THE DATA:
━━━

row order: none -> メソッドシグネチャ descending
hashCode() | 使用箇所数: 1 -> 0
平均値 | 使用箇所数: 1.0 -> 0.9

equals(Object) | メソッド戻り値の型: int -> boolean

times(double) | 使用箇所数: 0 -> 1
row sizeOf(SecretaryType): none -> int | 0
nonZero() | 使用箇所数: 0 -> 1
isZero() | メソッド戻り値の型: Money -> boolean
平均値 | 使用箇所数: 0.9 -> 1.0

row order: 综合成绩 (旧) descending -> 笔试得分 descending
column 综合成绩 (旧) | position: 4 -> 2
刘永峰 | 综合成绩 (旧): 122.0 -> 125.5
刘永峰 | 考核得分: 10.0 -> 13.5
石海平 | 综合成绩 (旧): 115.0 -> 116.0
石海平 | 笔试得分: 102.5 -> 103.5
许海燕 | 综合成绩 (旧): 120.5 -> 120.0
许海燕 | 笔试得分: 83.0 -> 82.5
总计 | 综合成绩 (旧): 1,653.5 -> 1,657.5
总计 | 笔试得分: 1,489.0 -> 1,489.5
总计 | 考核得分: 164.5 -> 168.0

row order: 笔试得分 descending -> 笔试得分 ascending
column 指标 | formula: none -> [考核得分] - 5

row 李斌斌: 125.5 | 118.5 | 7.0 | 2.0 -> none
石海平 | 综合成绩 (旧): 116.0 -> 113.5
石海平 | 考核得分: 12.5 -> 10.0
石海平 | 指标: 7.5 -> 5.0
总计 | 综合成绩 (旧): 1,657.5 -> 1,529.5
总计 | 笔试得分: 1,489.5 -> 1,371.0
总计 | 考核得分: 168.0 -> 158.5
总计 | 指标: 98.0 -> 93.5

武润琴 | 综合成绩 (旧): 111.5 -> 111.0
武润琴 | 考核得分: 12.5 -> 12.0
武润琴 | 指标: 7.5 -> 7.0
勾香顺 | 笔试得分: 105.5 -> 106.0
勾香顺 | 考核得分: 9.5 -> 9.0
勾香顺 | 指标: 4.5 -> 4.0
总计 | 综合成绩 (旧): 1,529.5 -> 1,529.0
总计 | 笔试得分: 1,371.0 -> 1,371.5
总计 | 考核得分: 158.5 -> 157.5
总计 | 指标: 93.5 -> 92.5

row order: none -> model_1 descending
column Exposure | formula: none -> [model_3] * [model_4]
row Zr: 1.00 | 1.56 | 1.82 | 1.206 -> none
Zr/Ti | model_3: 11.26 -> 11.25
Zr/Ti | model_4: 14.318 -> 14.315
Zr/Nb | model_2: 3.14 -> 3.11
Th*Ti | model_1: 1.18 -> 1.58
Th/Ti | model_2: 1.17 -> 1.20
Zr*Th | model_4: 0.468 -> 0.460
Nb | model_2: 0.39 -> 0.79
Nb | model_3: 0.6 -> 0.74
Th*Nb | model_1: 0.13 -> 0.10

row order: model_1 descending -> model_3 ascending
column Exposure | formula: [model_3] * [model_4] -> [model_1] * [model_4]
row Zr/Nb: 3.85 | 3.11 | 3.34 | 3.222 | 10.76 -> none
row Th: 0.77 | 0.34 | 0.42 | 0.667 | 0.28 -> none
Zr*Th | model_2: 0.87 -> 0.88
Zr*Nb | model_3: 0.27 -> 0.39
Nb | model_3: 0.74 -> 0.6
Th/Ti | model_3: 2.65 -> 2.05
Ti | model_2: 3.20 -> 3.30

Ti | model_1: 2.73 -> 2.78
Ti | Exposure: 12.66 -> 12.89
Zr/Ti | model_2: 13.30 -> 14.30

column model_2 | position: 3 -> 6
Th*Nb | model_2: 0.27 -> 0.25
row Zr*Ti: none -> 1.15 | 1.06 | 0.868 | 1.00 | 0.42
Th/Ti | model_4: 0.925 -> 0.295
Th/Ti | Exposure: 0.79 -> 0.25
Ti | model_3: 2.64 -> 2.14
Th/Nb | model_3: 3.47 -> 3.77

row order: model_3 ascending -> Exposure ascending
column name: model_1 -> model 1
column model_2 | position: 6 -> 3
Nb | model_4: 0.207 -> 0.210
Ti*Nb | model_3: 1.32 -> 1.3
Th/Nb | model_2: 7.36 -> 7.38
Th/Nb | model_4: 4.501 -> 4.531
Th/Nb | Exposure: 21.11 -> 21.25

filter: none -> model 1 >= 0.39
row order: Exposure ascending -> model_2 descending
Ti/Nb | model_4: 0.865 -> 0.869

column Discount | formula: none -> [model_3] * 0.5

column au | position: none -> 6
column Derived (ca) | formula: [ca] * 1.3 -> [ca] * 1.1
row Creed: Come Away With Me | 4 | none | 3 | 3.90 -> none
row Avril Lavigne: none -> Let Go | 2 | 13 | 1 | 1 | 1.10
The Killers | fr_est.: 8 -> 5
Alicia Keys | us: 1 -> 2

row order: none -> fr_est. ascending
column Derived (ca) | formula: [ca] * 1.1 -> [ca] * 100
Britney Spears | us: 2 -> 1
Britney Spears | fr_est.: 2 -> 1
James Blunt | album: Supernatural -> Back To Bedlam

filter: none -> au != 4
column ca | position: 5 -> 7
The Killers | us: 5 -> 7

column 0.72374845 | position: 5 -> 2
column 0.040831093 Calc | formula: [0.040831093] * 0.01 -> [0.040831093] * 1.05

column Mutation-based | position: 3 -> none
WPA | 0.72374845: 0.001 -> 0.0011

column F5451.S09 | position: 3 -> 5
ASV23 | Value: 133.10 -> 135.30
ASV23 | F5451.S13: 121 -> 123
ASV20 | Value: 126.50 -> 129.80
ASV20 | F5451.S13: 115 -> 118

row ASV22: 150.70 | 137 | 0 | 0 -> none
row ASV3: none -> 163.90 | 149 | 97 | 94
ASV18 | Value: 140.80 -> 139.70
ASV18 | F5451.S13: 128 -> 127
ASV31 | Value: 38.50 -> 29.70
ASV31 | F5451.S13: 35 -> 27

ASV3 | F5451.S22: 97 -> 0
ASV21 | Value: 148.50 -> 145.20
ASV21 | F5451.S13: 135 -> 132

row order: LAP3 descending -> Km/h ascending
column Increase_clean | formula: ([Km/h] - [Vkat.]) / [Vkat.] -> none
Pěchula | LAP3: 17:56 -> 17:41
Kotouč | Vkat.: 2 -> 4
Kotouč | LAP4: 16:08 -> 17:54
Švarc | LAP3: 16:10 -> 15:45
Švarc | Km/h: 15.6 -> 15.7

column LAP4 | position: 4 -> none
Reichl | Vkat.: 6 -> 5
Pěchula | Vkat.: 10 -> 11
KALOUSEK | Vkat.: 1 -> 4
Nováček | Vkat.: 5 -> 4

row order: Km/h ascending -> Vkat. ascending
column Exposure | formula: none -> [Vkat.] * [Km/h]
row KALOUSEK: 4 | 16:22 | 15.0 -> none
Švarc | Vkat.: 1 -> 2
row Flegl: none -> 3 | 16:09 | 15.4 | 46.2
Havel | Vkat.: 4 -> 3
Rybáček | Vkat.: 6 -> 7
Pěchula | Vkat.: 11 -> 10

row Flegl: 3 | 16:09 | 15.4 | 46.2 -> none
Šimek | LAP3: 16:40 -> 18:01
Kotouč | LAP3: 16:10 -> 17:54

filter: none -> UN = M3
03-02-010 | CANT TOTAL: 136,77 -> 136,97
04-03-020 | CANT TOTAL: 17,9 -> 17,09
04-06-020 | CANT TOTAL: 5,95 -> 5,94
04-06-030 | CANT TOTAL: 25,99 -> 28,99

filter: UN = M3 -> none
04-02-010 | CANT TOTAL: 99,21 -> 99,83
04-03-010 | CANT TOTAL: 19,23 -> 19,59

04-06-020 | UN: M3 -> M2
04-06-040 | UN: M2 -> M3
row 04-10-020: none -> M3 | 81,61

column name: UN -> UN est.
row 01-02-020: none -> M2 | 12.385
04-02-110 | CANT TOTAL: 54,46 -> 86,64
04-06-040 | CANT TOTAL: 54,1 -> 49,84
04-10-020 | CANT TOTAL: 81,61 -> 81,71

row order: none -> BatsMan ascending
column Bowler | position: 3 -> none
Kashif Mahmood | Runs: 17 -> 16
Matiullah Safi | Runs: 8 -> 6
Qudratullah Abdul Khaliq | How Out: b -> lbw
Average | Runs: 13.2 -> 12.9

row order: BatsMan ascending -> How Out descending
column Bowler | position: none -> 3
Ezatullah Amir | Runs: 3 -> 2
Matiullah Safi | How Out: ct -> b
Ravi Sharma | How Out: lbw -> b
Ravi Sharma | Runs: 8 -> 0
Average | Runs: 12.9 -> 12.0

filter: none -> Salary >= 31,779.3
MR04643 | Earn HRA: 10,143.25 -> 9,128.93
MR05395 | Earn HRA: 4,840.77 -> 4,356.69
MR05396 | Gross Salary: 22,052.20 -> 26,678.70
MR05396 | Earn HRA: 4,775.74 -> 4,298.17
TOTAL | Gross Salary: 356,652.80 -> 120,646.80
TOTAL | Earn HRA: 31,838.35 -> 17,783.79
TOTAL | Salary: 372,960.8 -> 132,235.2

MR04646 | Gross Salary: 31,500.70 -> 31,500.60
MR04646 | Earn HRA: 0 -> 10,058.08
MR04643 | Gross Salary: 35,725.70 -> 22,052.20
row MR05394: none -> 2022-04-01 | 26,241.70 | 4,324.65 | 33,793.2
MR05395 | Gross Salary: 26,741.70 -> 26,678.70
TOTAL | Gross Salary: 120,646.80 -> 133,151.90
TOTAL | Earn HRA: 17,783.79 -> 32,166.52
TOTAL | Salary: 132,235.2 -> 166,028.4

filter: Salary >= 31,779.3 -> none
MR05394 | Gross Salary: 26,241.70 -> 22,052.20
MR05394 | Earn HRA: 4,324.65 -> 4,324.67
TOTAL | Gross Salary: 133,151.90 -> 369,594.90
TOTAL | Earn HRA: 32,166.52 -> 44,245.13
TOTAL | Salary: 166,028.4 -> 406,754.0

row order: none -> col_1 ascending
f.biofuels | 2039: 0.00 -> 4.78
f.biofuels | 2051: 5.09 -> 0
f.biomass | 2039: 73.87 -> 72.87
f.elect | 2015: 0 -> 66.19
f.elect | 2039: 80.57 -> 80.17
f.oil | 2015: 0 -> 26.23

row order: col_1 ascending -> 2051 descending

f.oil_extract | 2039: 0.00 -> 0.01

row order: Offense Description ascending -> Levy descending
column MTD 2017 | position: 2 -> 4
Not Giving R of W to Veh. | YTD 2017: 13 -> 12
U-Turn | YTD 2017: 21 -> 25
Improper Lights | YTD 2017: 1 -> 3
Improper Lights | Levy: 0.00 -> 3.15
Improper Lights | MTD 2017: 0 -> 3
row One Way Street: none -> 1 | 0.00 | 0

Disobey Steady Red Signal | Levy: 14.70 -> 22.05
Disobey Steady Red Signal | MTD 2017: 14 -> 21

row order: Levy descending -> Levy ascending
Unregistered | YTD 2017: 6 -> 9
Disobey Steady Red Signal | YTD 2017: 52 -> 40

━━━

DIRECTIONS: The lines from the start of the entries above through the line containing "武润琴 | 考核得分: 12.5 -> 12.0" are the ones to return, please; copy them exactly and include both ends.

RESPONSE BELOW:
row order: none -> メソッドシグネチャ descending
hashCode() | 使用箇所数: 1 -> 0
平均値 | 使用箇所数: 1.0 -> 0.9

equals(Object) | メソッド戻り値の型: int -> boolean

times(double) | 使用箇所数: 0 -> 1
row sizeOf(SecretaryType): none -> int | 0
nonZero() | 使用箇所数: 0 -> 1
isZero() | メソッド戻り値の型: Money -> boolean
平均値 | 使用箇所数: 0.9 -> 1.0

row order: 综合成绩 (旧) descending -> 笔试得分 descending
column 综合成绩 (旧) | position: 4 -> 2
刘永峰 | 综合成绩 (旧): 122.0 -> 125.5
刘永峰 | 考核得分: 10.0 -> 13.5
石海平 | 综合成绩 (旧): 115.0 -> 116.0
石海平 | 笔试得分: 102.5 -> 103.5
许海燕 | 综合成绩 (旧): 120.5 -> 120.0
许海燕 | 笔试得分: 83.0 -> 82.5
总计 | 综合成绩 (旧): 1,653.5 -> 1,657.5
总计 | 笔试得分: 1,489.0 -> 1,489.5
总计 | 考核得分: 164.5 -> 168.0

row order: 笔试得分 descending -> 笔试得分 ascending
column 指标 | formula: none -> [考核得分] - 5

row 李斌斌: 125.5 | 118.5 | 7.0 | 2.0 -> none
石海平 | 综合成绩 (旧): 116.0 -> 113.5
石海平 | 考核得分: 12.5 -> 10.0
石海平 | 指标: 7.5 -> 5.0
总计 | 综合成绩 (旧): 1,657.5 -> 1,529.5
总计 | 笔试得分: 1,489.5 -> 1,371.0
总计 | 考核得分: 168.0 -> 158.5
总计 | 指标: 98.0 -> 93.5

武润琴 | 综合成绩 (旧): 111.5 -> 111.0
武润琴 | 考核得分: 12.5 -> 12.0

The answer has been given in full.